● **THE DATA**
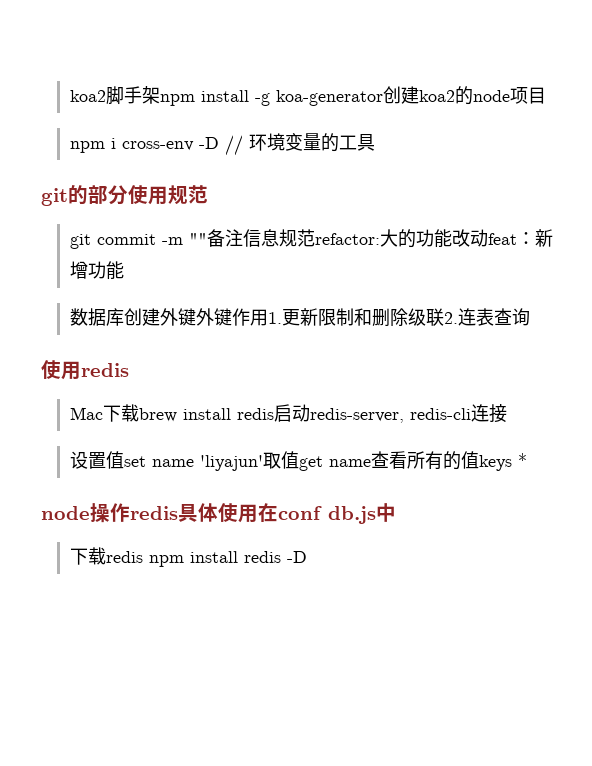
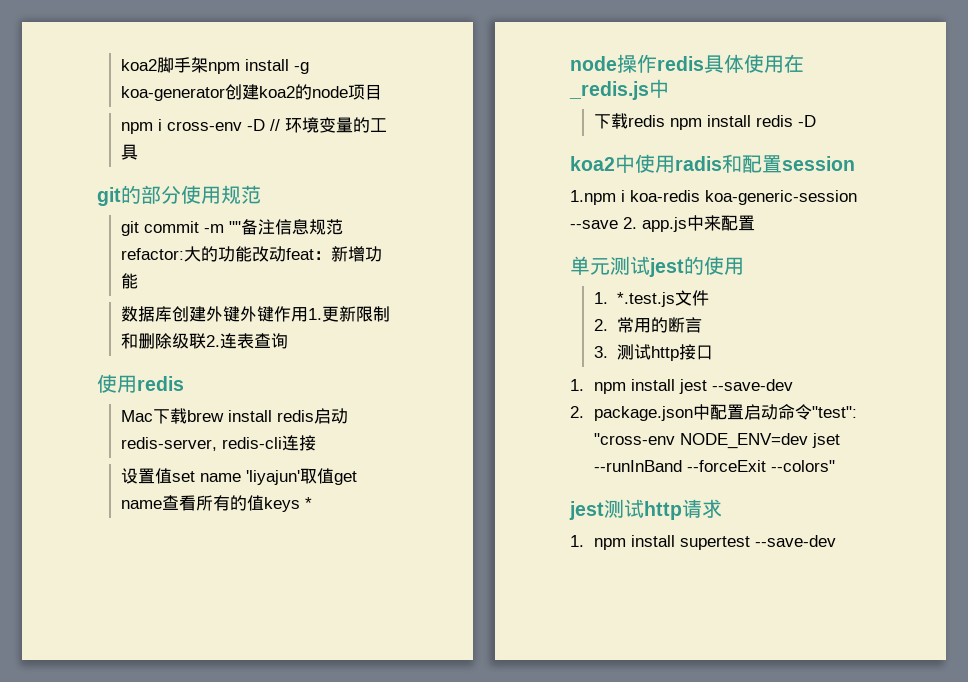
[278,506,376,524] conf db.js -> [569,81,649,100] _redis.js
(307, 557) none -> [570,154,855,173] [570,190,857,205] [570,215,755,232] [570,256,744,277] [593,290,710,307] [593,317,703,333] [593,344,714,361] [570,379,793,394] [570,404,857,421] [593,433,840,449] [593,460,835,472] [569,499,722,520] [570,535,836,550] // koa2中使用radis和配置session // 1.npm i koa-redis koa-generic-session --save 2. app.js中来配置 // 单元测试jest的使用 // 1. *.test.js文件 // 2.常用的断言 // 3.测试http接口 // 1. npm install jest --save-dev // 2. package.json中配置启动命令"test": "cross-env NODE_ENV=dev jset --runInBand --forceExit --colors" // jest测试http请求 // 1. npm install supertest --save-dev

--

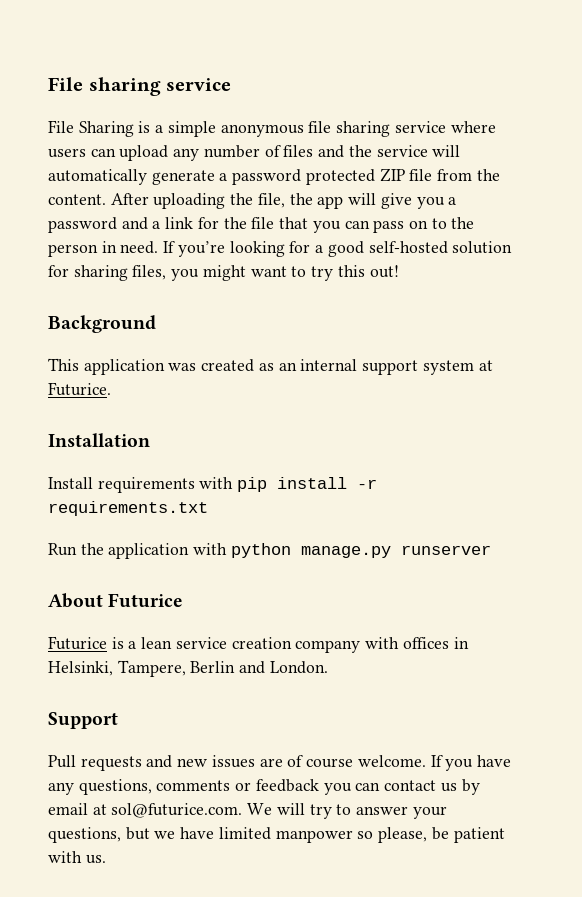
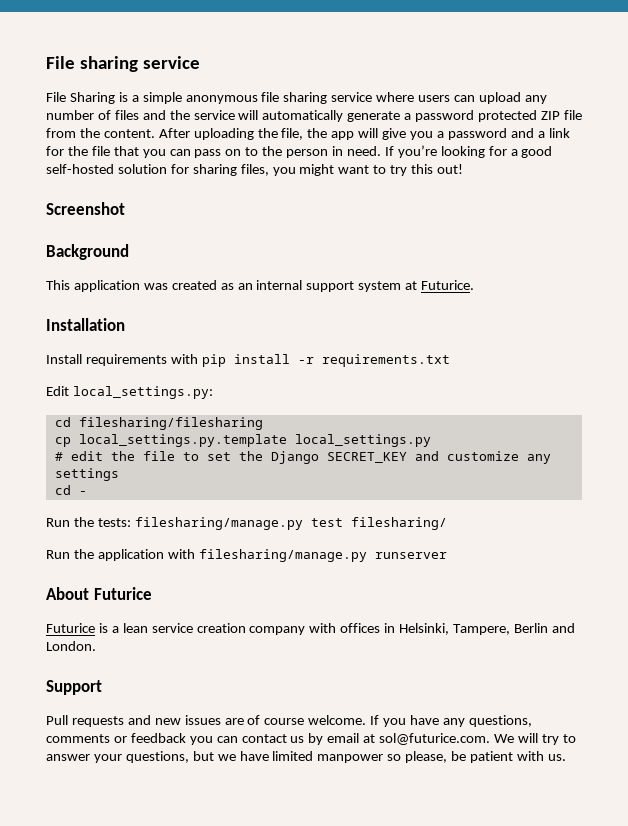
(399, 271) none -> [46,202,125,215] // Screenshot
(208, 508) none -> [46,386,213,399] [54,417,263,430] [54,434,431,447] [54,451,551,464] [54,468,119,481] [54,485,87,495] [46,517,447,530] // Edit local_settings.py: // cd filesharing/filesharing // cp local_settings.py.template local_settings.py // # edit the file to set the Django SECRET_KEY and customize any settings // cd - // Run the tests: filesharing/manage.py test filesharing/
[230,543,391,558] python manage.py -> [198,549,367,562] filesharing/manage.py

* * *

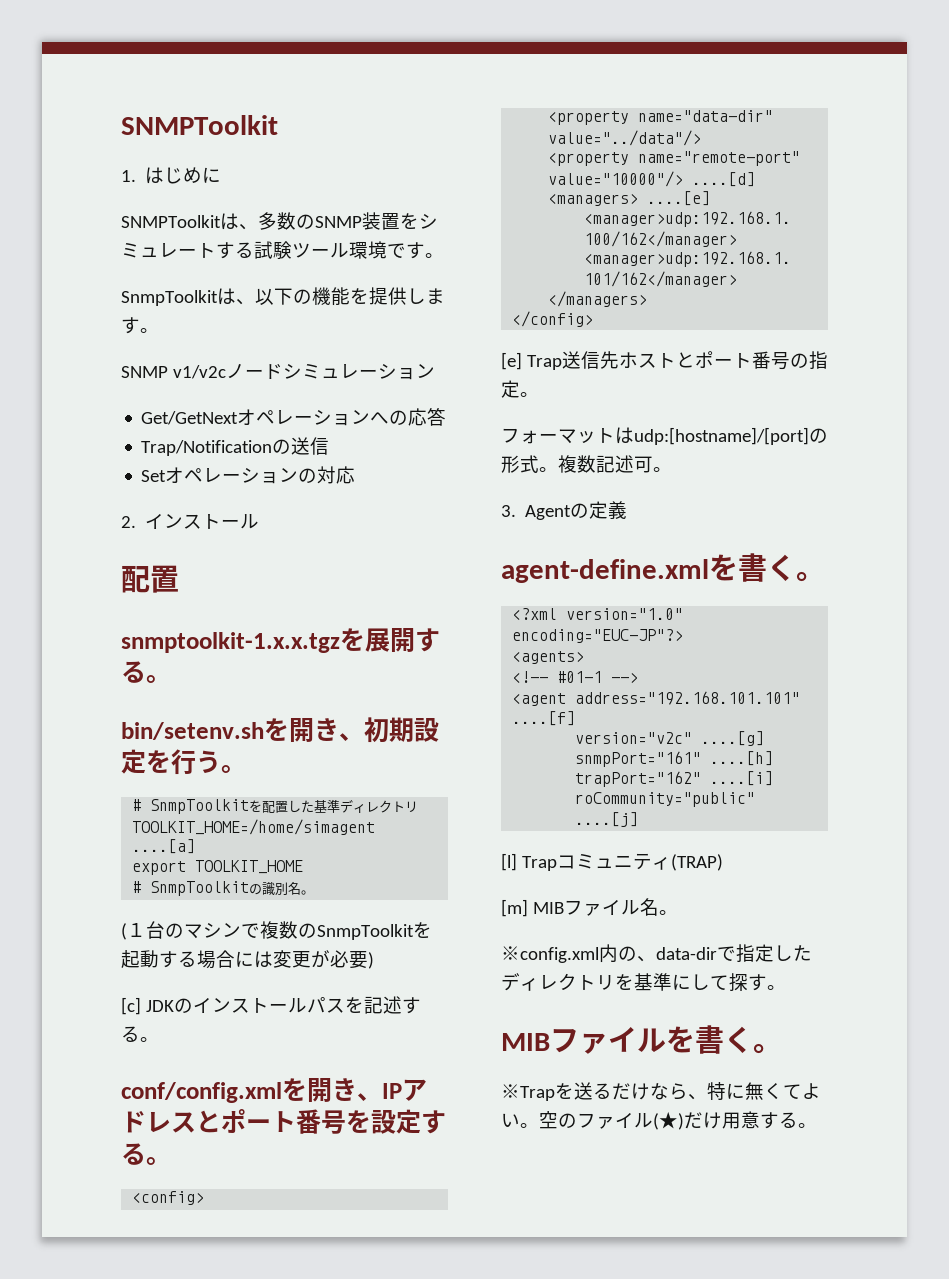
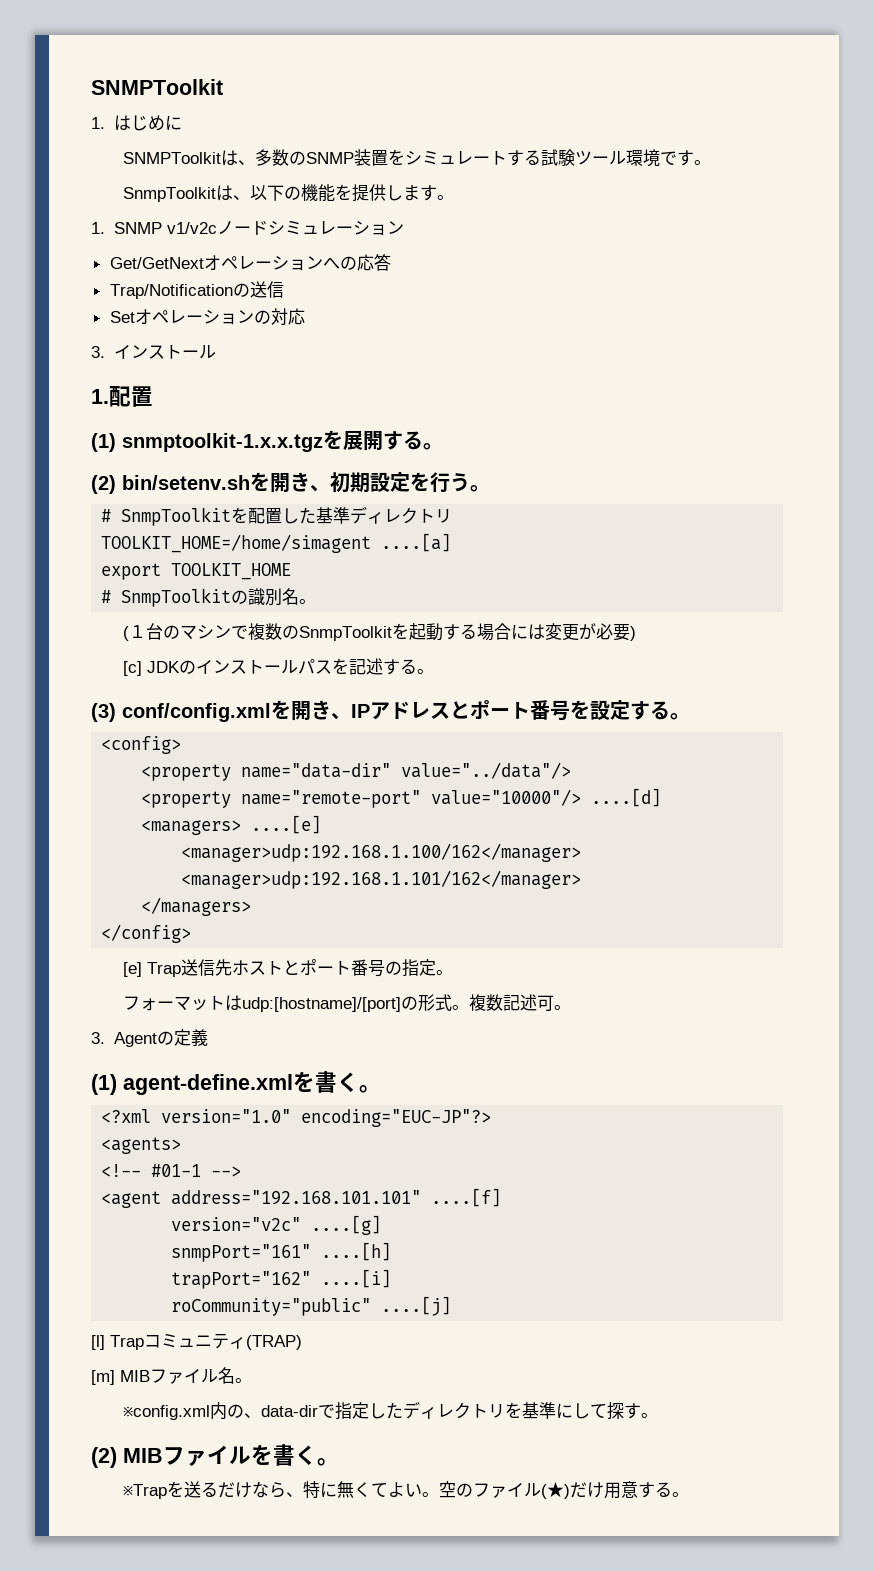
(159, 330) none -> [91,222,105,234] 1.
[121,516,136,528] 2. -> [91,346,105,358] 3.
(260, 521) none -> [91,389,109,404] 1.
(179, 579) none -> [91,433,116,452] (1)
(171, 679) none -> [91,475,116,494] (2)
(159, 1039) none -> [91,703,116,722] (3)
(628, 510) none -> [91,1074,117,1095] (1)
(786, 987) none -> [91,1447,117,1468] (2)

● **ABOUT THIS EXERCISE**
In the data above, which lines lie between the line with "(159, 330) none -> [91,222,105,234] 1." and the line with "(786, 987) none -> [91,1447,117,1468] (2)", inclusive? Print those lines exactly and nothing else.

● **SOLUTION BELOW**
(159, 330) none -> [91,222,105,234] 1.
[121,516,136,528] 2. -> [91,346,105,358] 3.
(260, 521) none -> [91,389,109,404] 1.
(179, 579) none -> [91,433,116,452] (1)
(171, 679) none -> [91,475,116,494] (2)
(159, 1039) none -> [91,703,116,722] (3)
(628, 510) none -> [91,1074,117,1095] (1)
(786, 987) none -> [91,1447,117,1468] (2)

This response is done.